The second experiment was carried out using four machines. One of the four machines had a parameter server and two workers running, and the other three machines had two workers each. The second experiment was performed using KISTI’s (Korea Institute of Science and Technology Information) Neuron [25]. Each machine consisted of an Intel Xeon Skylake and two NVIDIA Tesla V100s. The network was configured with 56 Gbit Ethernet. As a training model, the ResNet v1 50 model was used. ImageNet was used as the data set for training the model. Furthermore, like the previous experiment, a distributed deep learning environment was implemented using OpenMPI 3.0.0 and TensorFlow 1.13.1.

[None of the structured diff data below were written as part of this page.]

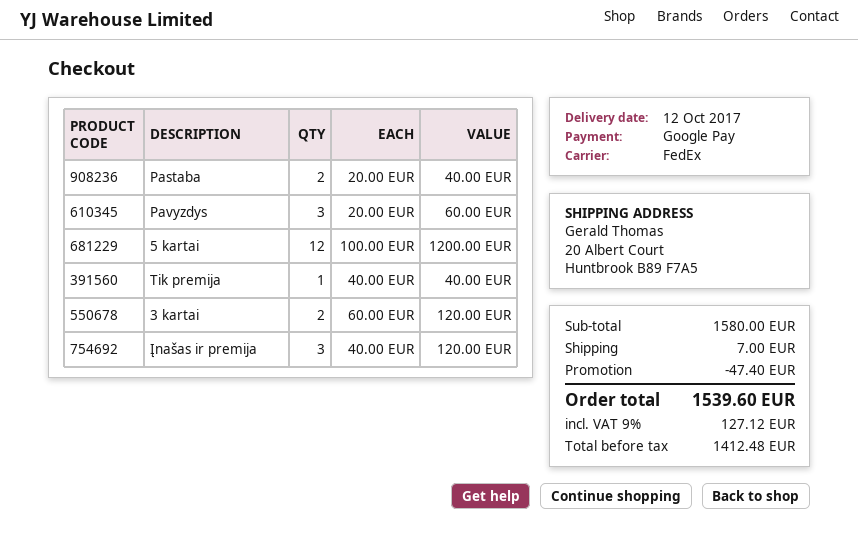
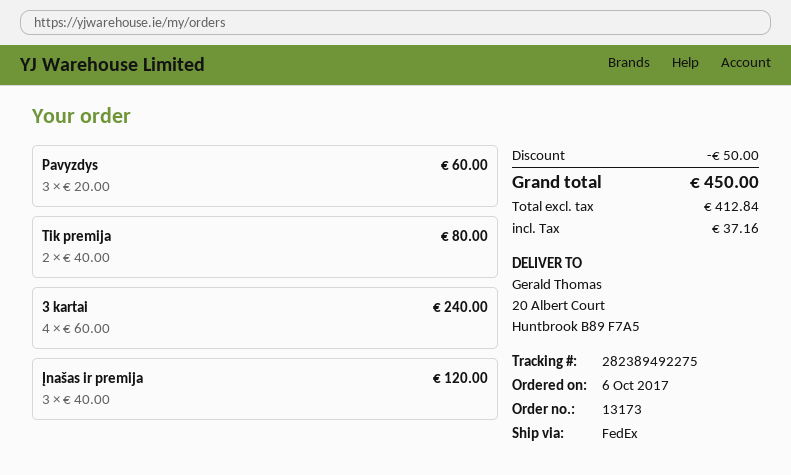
Pastaba: 2 x 20.00 = 40.00 -> none
5 kartai: 12 x 100.00 = 1200.00 -> none
Tik premija: 1 x 40.00 = 40.00 -> 2 x 40.00 = 80.00
3 kartai: 2 x 60.00 = 120.00 -> 4 x 60.00 = 240.00
discount: 47.40 -> 50.00
shipping: 7.00 -> none
net: 1412.48 -> 412.84
tax: 127.12 -> 37.16
total: 1539.60 -> 450.00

Figure 10 and Figure 11 show the loss per epoch and training accuracy. In Figure 10, when layer dropping is applied, the overall training loss is higher than the baseline. In addition, looking at Figure 11, it can be seen that the overall training accuracy decreases when layer dropping is applied.

Figure 12 and Figure 13 show the training loss and accuracy over time. We conducted experiments until the accuracy in the case of applying layer dropping became similar to the baseline. In Figure 11, it can be seen that there is a loss in training accuracy due to layer dropping. However, even in a 56 Gbit Ethernet environment, the time required to perform each iteration decreases due to the decrease in communication time. Therefore, as shown in Figure 12, when layer dropping is applied, the training loss decreases faster than the baseline. Furthermore, Figure 13 shows that the training accuracy when layer dropping is applied increases faster than the baseline.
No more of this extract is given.